# [Given information]
####

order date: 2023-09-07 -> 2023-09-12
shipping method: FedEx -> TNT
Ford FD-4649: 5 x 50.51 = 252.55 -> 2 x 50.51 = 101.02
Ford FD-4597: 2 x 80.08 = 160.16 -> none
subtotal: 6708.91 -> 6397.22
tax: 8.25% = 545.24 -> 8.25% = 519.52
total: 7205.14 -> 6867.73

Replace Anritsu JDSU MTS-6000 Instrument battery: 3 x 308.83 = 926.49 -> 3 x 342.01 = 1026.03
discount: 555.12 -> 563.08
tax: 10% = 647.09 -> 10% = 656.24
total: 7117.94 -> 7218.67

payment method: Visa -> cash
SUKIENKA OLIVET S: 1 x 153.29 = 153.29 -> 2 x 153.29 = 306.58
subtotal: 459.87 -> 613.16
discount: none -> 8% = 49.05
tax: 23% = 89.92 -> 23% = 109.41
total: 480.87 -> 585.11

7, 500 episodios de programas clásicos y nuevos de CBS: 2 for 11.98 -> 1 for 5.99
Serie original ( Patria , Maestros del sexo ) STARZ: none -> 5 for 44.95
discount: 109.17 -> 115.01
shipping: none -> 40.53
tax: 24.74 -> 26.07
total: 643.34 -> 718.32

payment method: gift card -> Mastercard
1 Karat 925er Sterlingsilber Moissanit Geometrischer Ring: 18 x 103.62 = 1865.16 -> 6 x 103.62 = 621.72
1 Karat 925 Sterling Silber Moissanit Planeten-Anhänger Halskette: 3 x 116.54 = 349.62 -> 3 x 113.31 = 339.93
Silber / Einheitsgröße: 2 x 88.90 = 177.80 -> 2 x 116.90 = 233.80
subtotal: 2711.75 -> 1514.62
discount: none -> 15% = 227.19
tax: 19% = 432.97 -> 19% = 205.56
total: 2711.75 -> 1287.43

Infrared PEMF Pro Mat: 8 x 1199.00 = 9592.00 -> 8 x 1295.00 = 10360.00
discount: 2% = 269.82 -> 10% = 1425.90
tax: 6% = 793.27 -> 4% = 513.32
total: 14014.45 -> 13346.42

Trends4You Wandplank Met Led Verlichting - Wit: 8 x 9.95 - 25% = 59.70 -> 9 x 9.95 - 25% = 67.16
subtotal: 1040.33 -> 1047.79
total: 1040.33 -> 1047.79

####

# [Task prompt]
All of the data above is to be transcribed without alteration.

# [Output of the exercise]
order date: 2023-09-07 -> 2023-09-12
shipping method: FedEx -> TNT
Ford FD-4649: 5 x 50.51 = 252.55 -> 2 x 50.51 = 101.02
Ford FD-4597: 2 x 80.08 = 160.16 -> none
subtotal: 6708.91 -> 6397.22
tax: 8.25% = 545.24 -> 8.25% = 519.52
total: 7205.14 -> 6867.73

Replace Anritsu JDSU MTS-6000 Instrument battery: 3 x 308.83 = 926.49 -> 3 x 342.01 = 1026.03
discount: 555.12 -> 563.08
tax: 10% = 647.09 -> 10% = 656.24
total: 7117.94 -> 7218.67

payment method: Visa -> cash
SUKIENKA OLIVET S: 1 x 153.29 = 153.29 -> 2 x 153.29 = 306.58
subtotal: 459.87 -> 613.16
discount: none -> 8% = 49.05
tax: 23% = 89.92 -> 23% = 109.41
total: 480.87 -> 585.11

7, 500 episodios de programas clásicos y nuevos de CBS: 2 for 11.98 -> 1 for 5.99
Serie original ( Patria , Maestros del sexo ) STARZ: none -> 5 for 44.95
discount: 109.17 -> 115.01
shipping: none -> 40.53
tax: 24.74 -> 26.07
total: 643.34 -> 718.32

payment method: gift card -> Mastercard
1 Karat 925er Sterlingsilber Moissanit Geometrischer Ring: 18 x 103.62 = 1865.16 -> 6 x 103.62 = 621.72
1 Karat 925 Sterling Silber Moissanit Planeten-Anhänger Halskette: 3 x 116.54 = 349.62 -> 3 x 113.31 = 339.93
Silber / Einheitsgröße: 2 x 88.90 = 177.80 -> 2 x 116.90 = 233.80
subtotal: 2711.75 -> 1514.62
discount: none -> 15% = 227.19
tax: 19% = 432.97 -> 19% = 205.56
total: 2711.75 -> 1287.43

Infrared PEMF Pro Mat: 8 x 1199.00 = 9592.00 -> 8 x 1295.00 = 10360.00
discount: 2% = 269.82 -> 10% = 1425.90
tax: 6% = 793.27 -> 4% = 513.32
total: 14014.45 -> 13346.42

Trends4You Wandplank Met Led Verlichting - Wit: 8 x 9.95 - 25% = 59.70 -> 9 x 9.95 - 25% = 67.16
subtotal: 1040.33 -> 1047.79
total: 1040.33 -> 1047.79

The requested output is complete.